His name is Jay (Kodi Smit-McPhee), her name is Rose Caren Pistorious). He travels to the West from his home in Scotland to find her and claim her love.

Along his gruelling journey he encounters Silas (Michael Fassbender) who, for a fee, agrees to assist Jay to reach Rose safely. Rose, however, is wanted for murder with a reward of $2,000 on her head, dead or alive.

Silas very much knows this. Jay doesn’t. But together they ride West, where friends aren’t friends, but neither are enemies enemies.

Sometimes.

Directed by John Maclean of The Beta Band and their many music videos, Slow West was always going to have its fair share of choreography and visual appeal.

Robbie Ryan’s photography captures the rolling plains, empty houses and endless horizons of middle America at the end of the 19th century. The world is made present by the absence of stuff, and superfluity of environment; houses squat alone in the middle of vast expanses of corn with nothing but a table, chairs, and guns inside them.

There is so much space and so much sky.

And that’s the most striking and admirable quality of this picture: it confronts you with the absolute and total heartlessness of the dog eat dog West.

Everyone is desperate for everything they can get, and the struggle is constant. As soon as you stopped, someone would have the shirt off your back.

Unless you shot them.

Slow West feels much longer than 84 minutes, but is a reflection of the pace of life. The characters walk, unpack, eat, sleep, wake, repeat. Watching, you’re left with no illusions of the romantic, gun-slinging West.

Indeed, it is this that left me feeling faintly stunned at the end: the harshness, the brutality, and the absence of meaning. There’s no riding off into the sunset in this West, the horizon never gets any closer.

Another striking touch was the vast array of accents present. Most Americans hail from elsewhere, and before the accents we associate with the U.S. of A were around, Scottish, Irish, German and East European accents preceded them, which adds a nice touch of authenticity to the period.

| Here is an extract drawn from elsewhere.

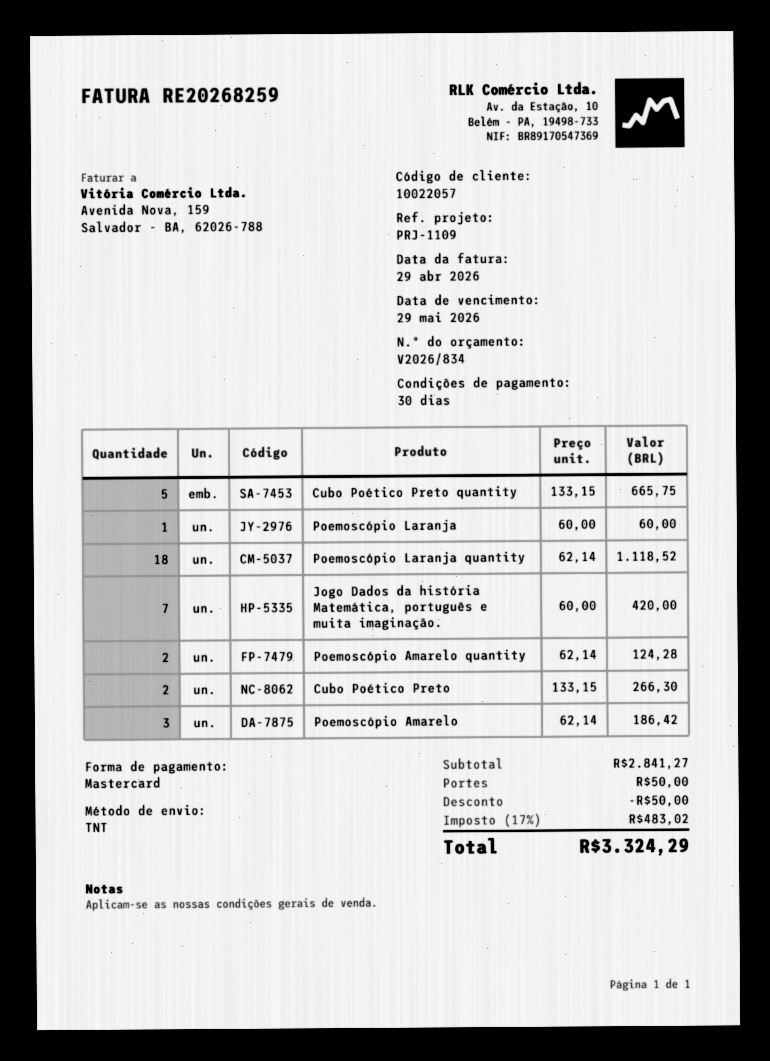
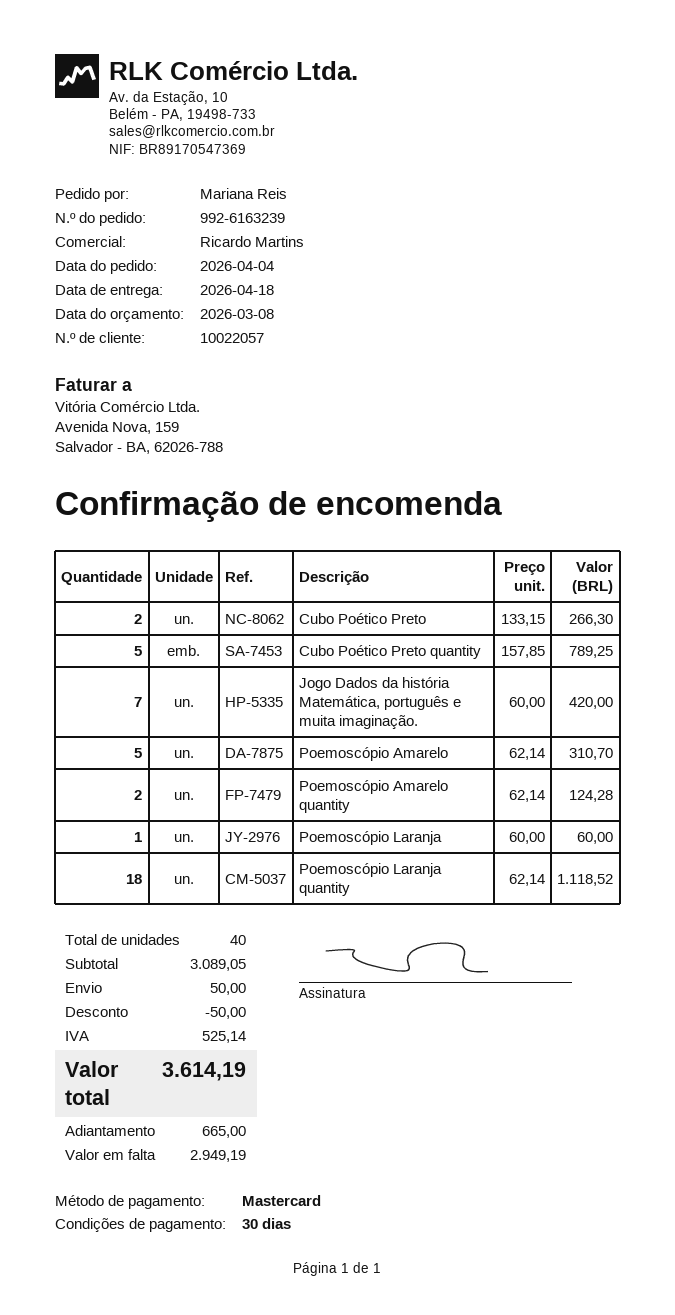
Cubo Poético Preto quantity: 5 x 133.15 = 665.75 -> 5 x 157.85 = 789.25
Poemoscópio Amarelo: 3 x 62.14 = 186.42 -> 5 x 62.14 = 310.70
subtotal: 2841.27 -> 3089.05
tax: 483.02 -> 525.14
total: 3324.29 -> 3614.19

Dialogue is as sparse as the plains. Several exchanges are almost abstract in their content with nothing was said that wasn’t necessary, and not because they were busy filling the silence with explosions and car chases.

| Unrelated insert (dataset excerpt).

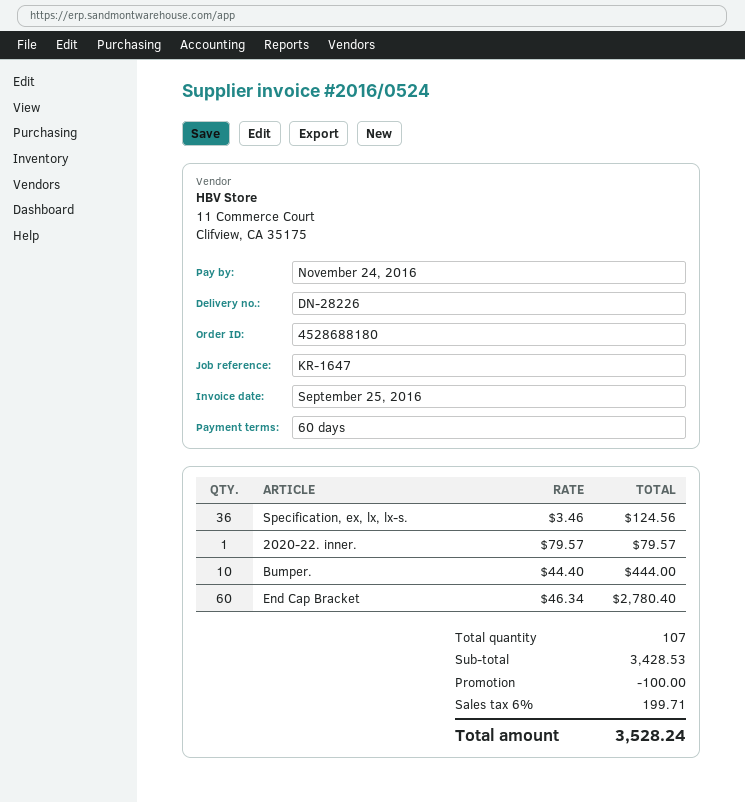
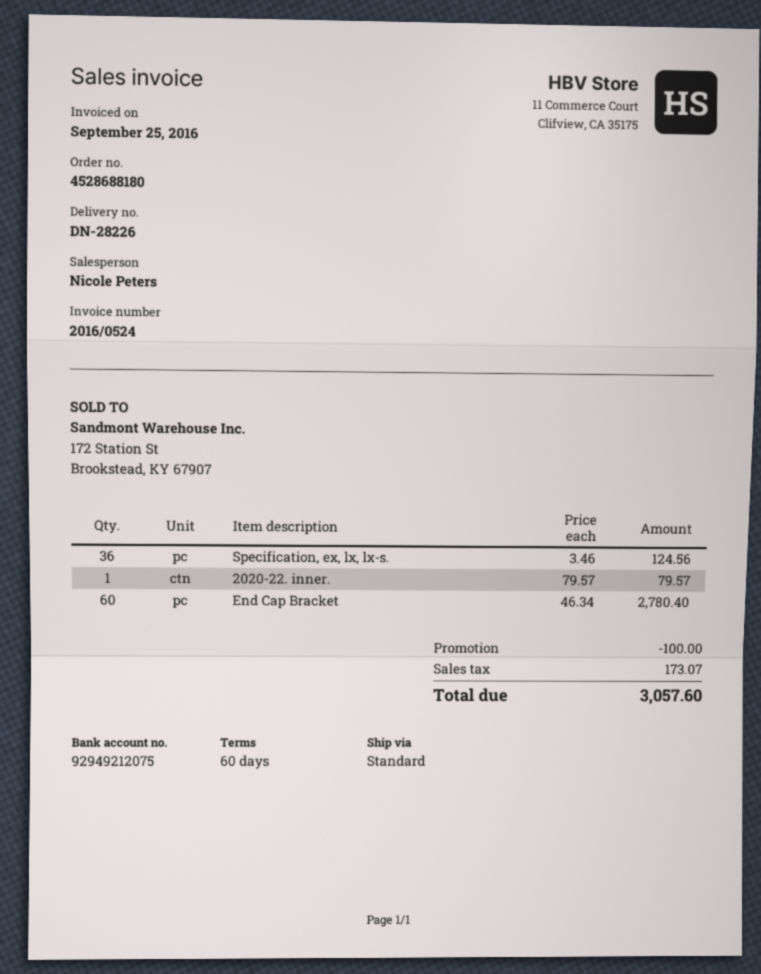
Bumper.: 10 x 44.40 = 444.00 -> none
tax: 199.71 -> 173.07
total: 3528.24 -> 3057.60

The language lacked the biblical eloquence of other 19th century set westerns like True Grit, but it plays well, and there is a great deal of black humour scattered like a handful of shotgun shells throughout the film.

As Slow West seems to get across, sometimes all you can do is laugh and get on with it.

At the end of it all is love, but not how we’re used to seeing stories of love, or the journeys towards it, told. Slow West and the love within it leaves you with that thing most associated with the world’s number one emotion: a hollow, ringing ache.

The sights of Slow West will elevate you even as its events crush you, but it’s still uplifting.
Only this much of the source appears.